Cambridge was the first university to establish a programme of translational research projects at the Stevenage Bioscience Catalyst, in order to advance drug discovery and the development of new medicines.

The Stevenage Bioscience Catalyst is the first open innovation campus in the country and encourages collaboration between tenants including GlaxoSmithKline GSK, GE Healthcare, Johnson & Johnson, Eli Lilly, University of Cambridge UCL and over 40 bioscience companies who are all part of the SBC campus. MRC Technology’s drug discovery group will be moving in soon. Cambridge Enterprise is managing the University’s relationship with SBC and between three and five University research projects will be located at SBC at any one time.

The exchange of scientific ideas and overall atmosphere of collaboration at SBC helps us as researchers, as well as our industrial colleagues, become more efficient in developing new ideas which will lead to better drugs and improved clinical treatments.

 Professor Peter McNaughton

First announced in 2012, the programme gives University researchers access to the drug development expertise of GSK and other pharmaceutical and biotech companies, while giving industry access to Cambridge research and know how in order to accelerate the development of new medicines. SBC brings together academia and industry with the goal of developing new innovations in the life sciences through collaboration. A key element of the open innovation environment fostered through SBC is enabling scientific exchange to flourish without the need for exclusive research collaboration agreements between partners. The open innovation model allows Cambridge scientists to freely interact with other pharmaceutical, biotech and contract research organisations, SBC tenants and academic institutions.

There are now three University research projects in place at SBC and Cambridge Enterprise is seeking a fourth. Professor Peter McNaughton is working on a novel approach to alleviating neuropathic pain and the pain associated with hypersensitivity to heat for both of which there is currently inadequate pain relief treatments.

Professor Robin Franklin of the Wellcome Trust-Medical Research Council Cambridge Stem Cell Institute is developing a new regenerative therapy for MS. MS affects almost 100,000 people in the UK, 400,000 in the US, and several million worldwide.

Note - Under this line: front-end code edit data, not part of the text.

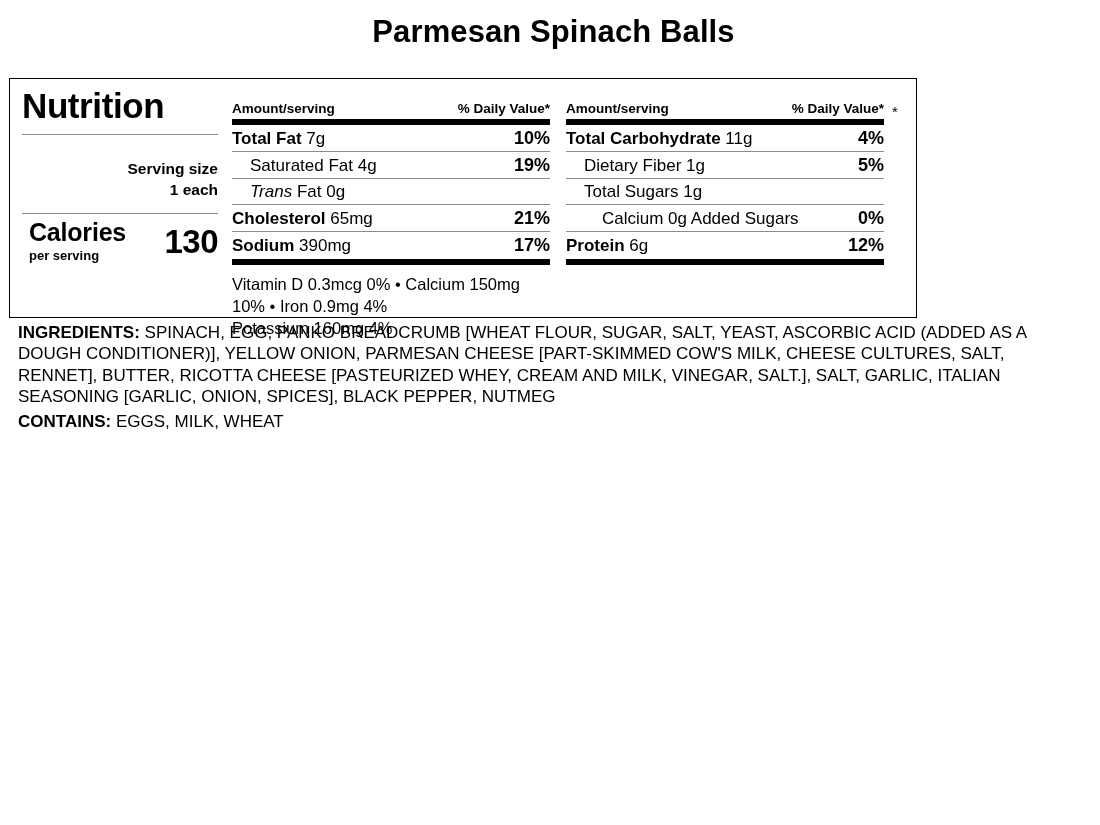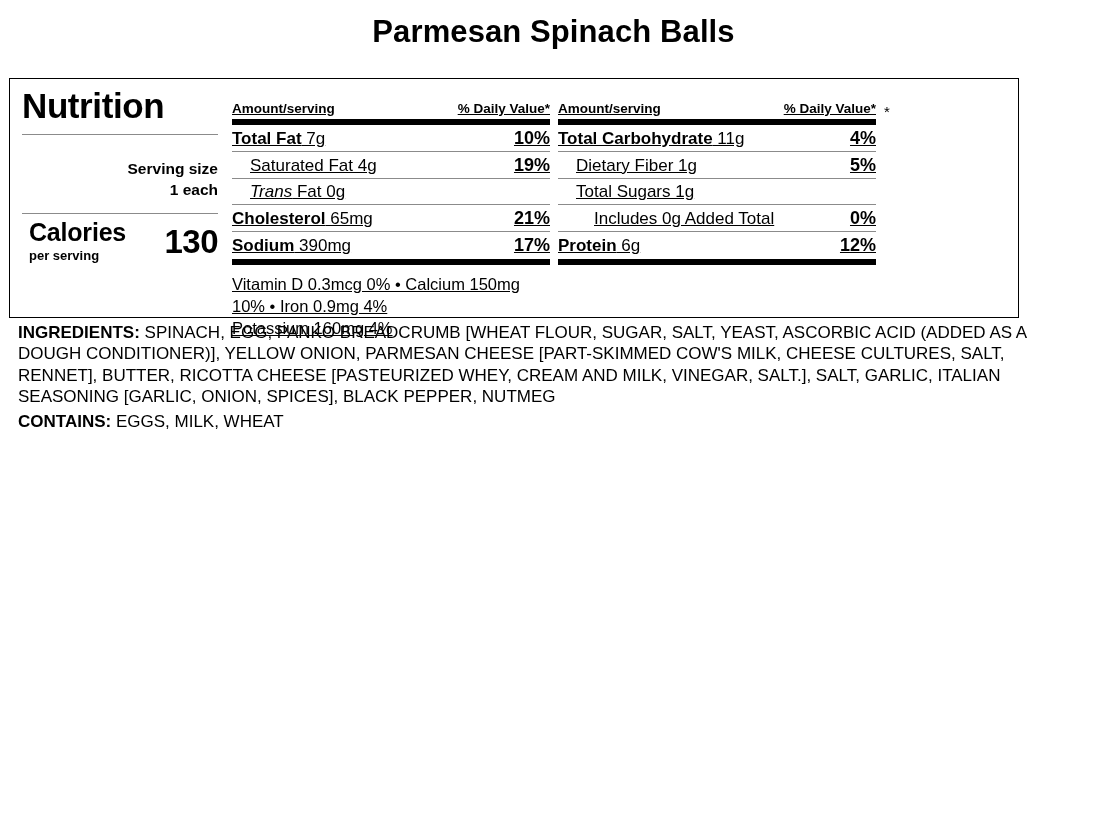"Nutrition" .label-box { width: 1010px -> 908px }
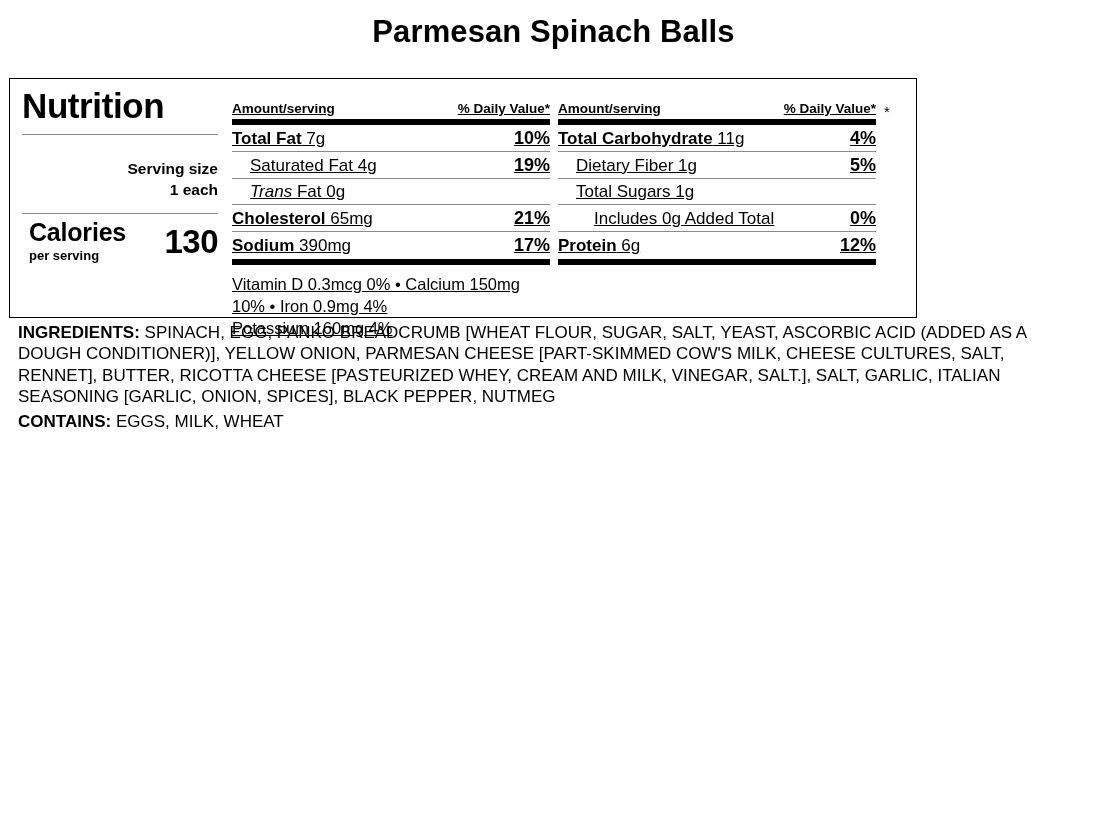"Amount/serving" .panel-cols { gap: 8px -> 16px; text-decoration: underline -> none }
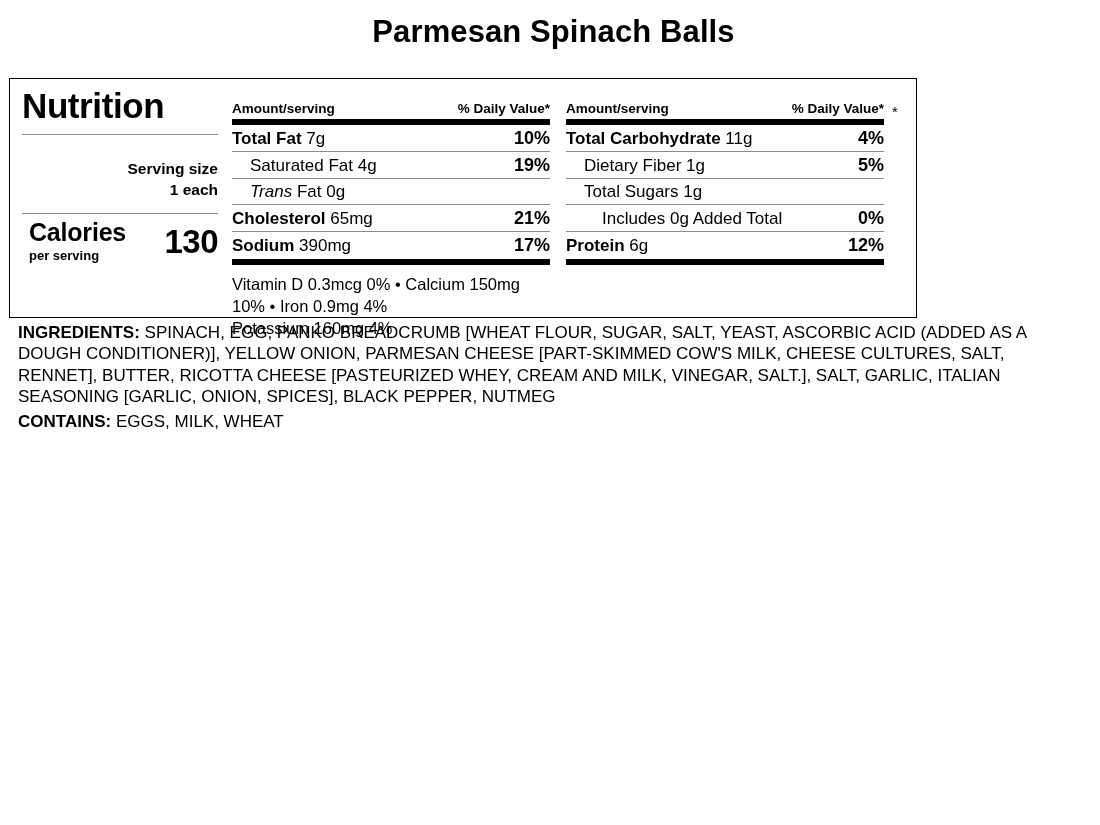"Includes 0g Added Total" div.nut-name { text: Includes 0g Added Total -> Calcium 0g Added Sugars }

The research of Professor Clare Bryant of the Department of Veterinary Medicine has identified how the most common cause of severe allergic reactions to cats, the Fel d 1 protein, triggers an allergic response. At the SBC, Bryant and her team are building on this research to develop new therapies for allergic asthma.

“This is a ground-breaking approach to early stage drug discovery, which is typically enormously time consuming and expensive,” said Professor McNaughton. “The exchange of scientific ideas and overall atmosphere of collaboration at SBC helps us as researchers, as well as our industrial colleagues, become more efficient in developing new ideas which will lead to better drugs and improved clinical treatments.”

One of the projects has already attracted significant follow-on funds for further industrial medicinal chemistry to be performed, highlighting the success of the Cambridge laboratories at the SBC.

Cambridge is the first university to establish this type of arrangement. In a recent bid led by University College London, the University was awarded £800k in funding from the Higher Education Funding Council for England (HEFCE) to enable the two universities to work together at the SBC. As well as backing projects at the SBC, the funding is also being used to support the establishment of a range of collaborative training programmes to develop the next generation of entrepreneurial bioscience researchers.